Set down, word for word, the line with "top: 100px ->" and the lines after it through the final line of the data below, without pictures.
----
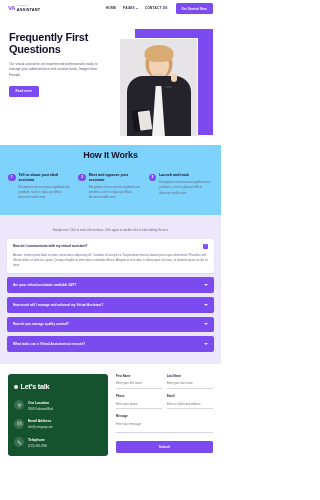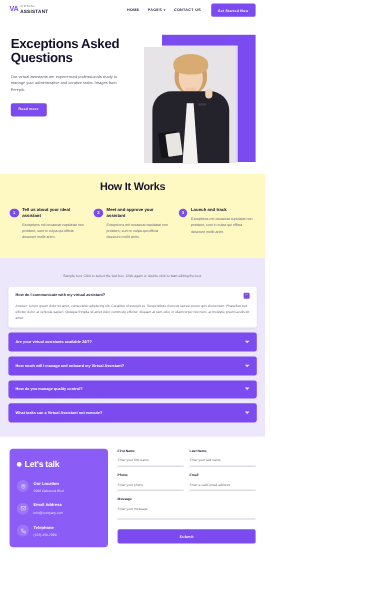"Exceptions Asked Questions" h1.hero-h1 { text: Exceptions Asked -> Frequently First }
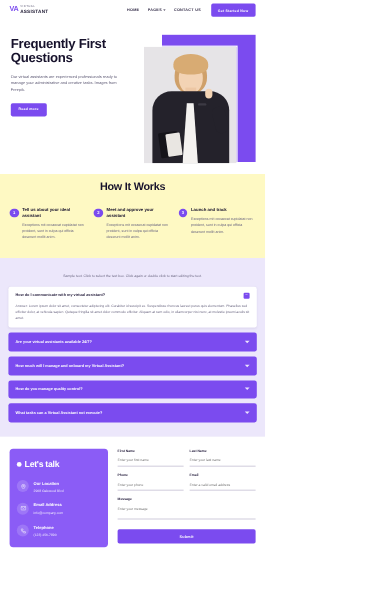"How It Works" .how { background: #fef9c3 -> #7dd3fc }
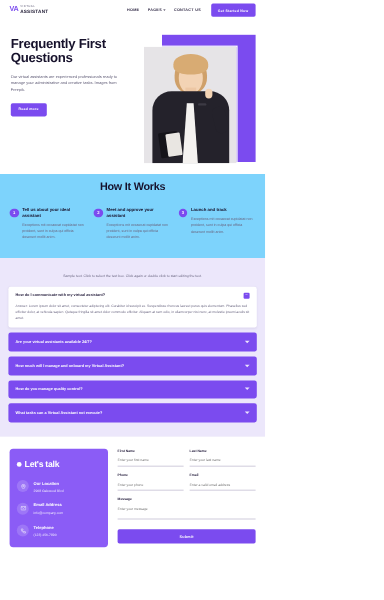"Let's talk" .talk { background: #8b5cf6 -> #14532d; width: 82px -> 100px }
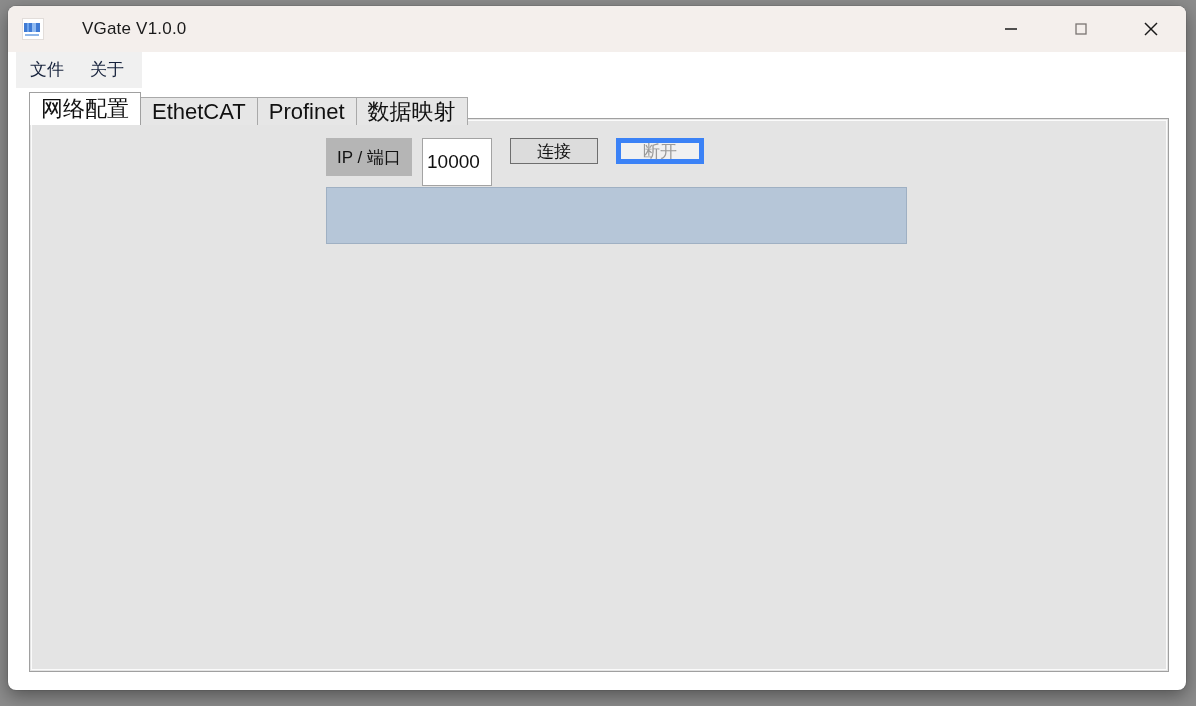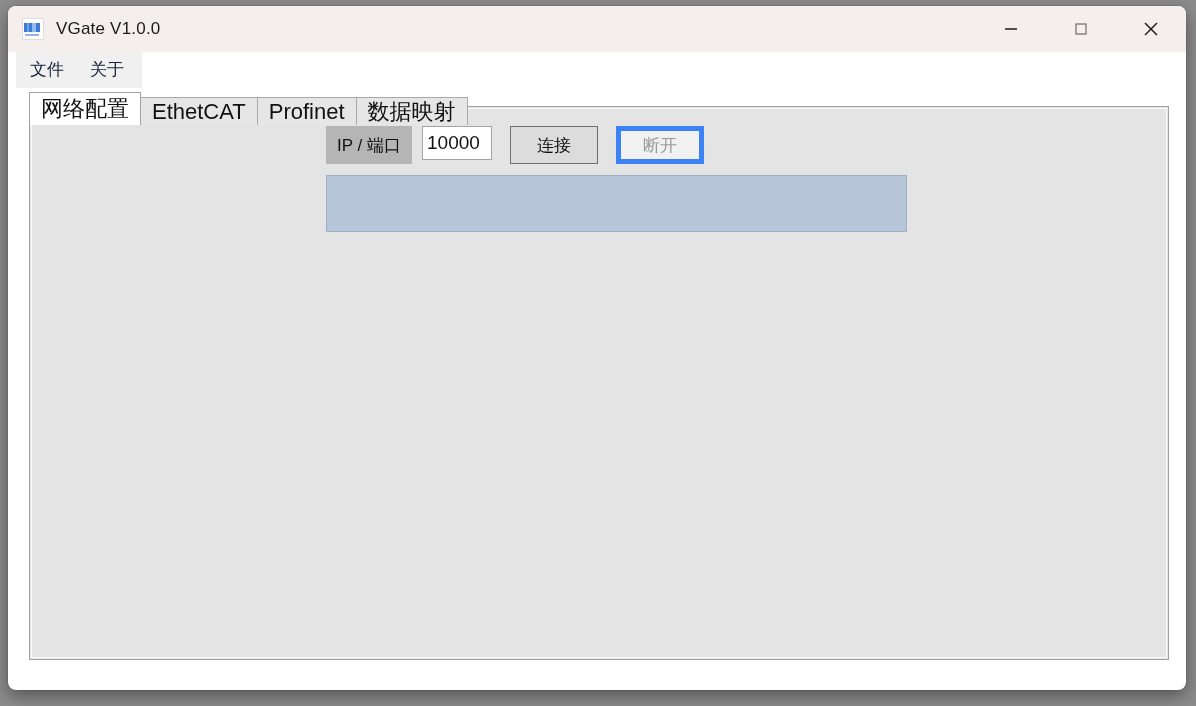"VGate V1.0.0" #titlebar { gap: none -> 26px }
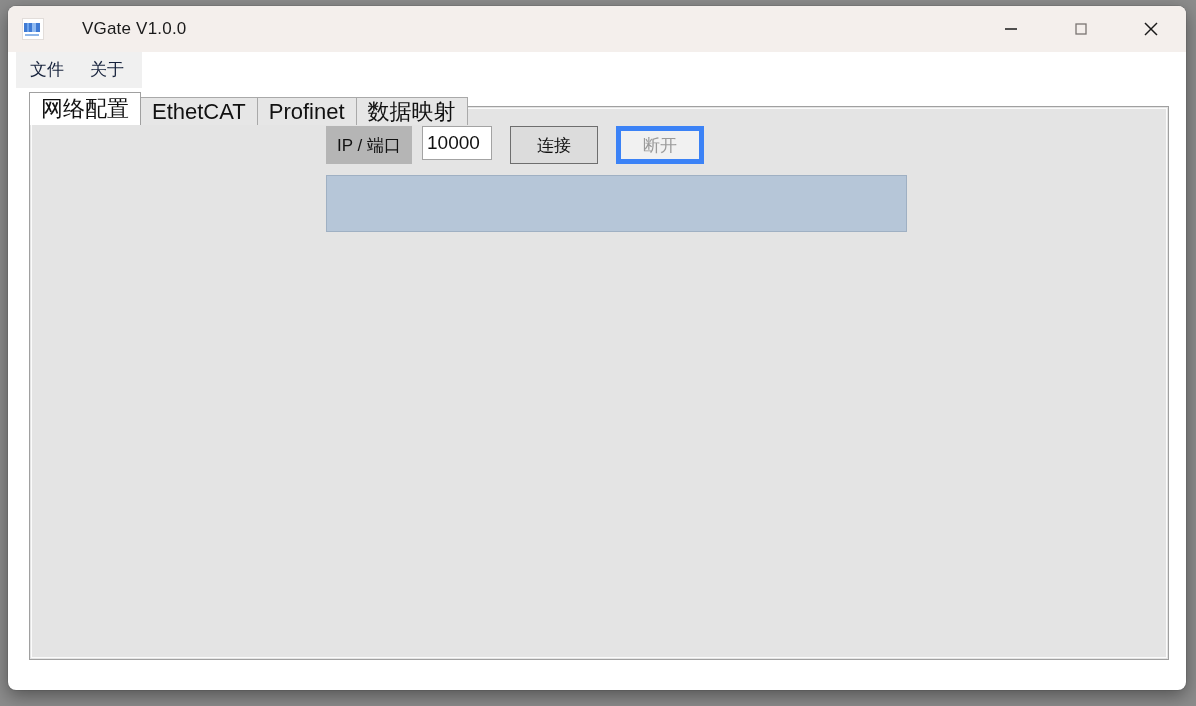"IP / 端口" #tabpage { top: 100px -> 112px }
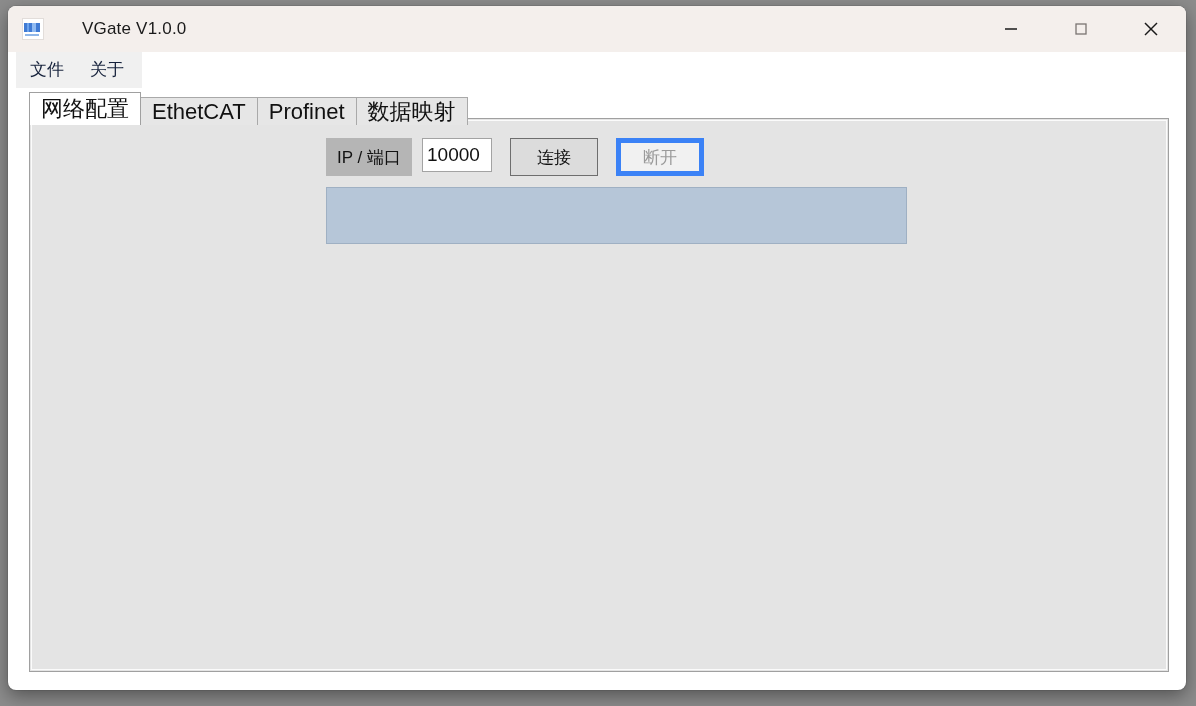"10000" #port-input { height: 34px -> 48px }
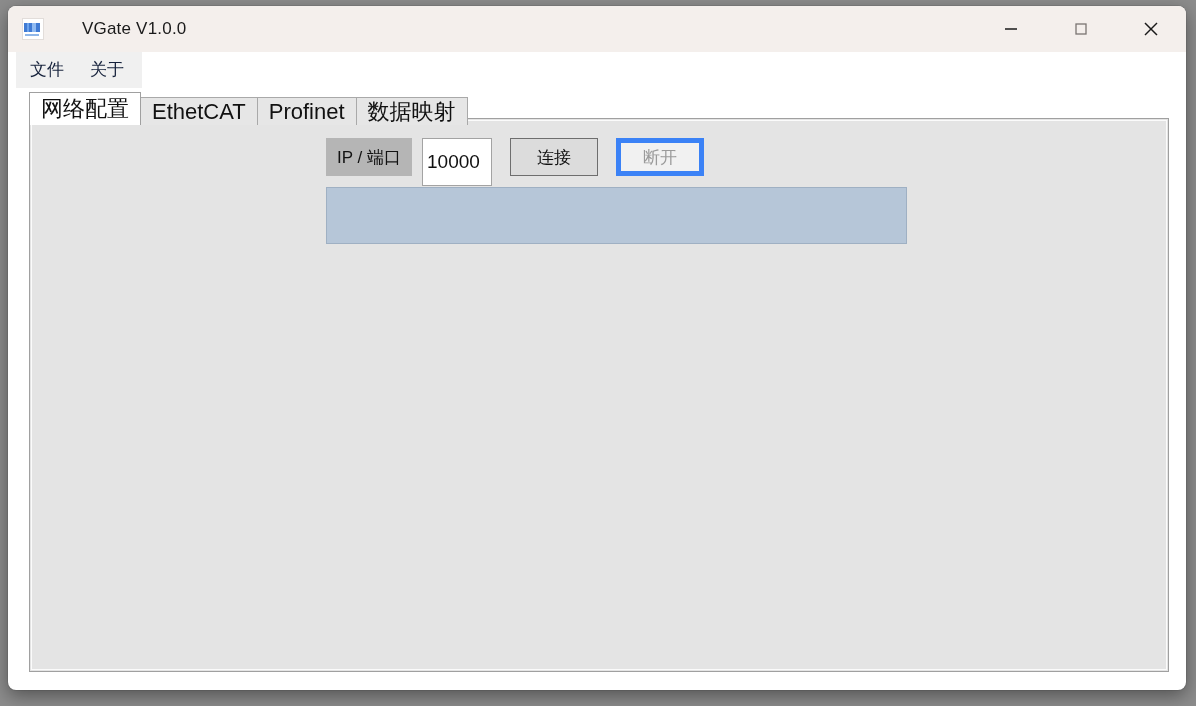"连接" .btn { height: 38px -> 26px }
----
### Solution:
"IP / 端口" #tabpage { top: 100px -> 112px }
"10000" #port-input { height: 34px -> 48px }
"连接" .btn { height: 38px -> 26px }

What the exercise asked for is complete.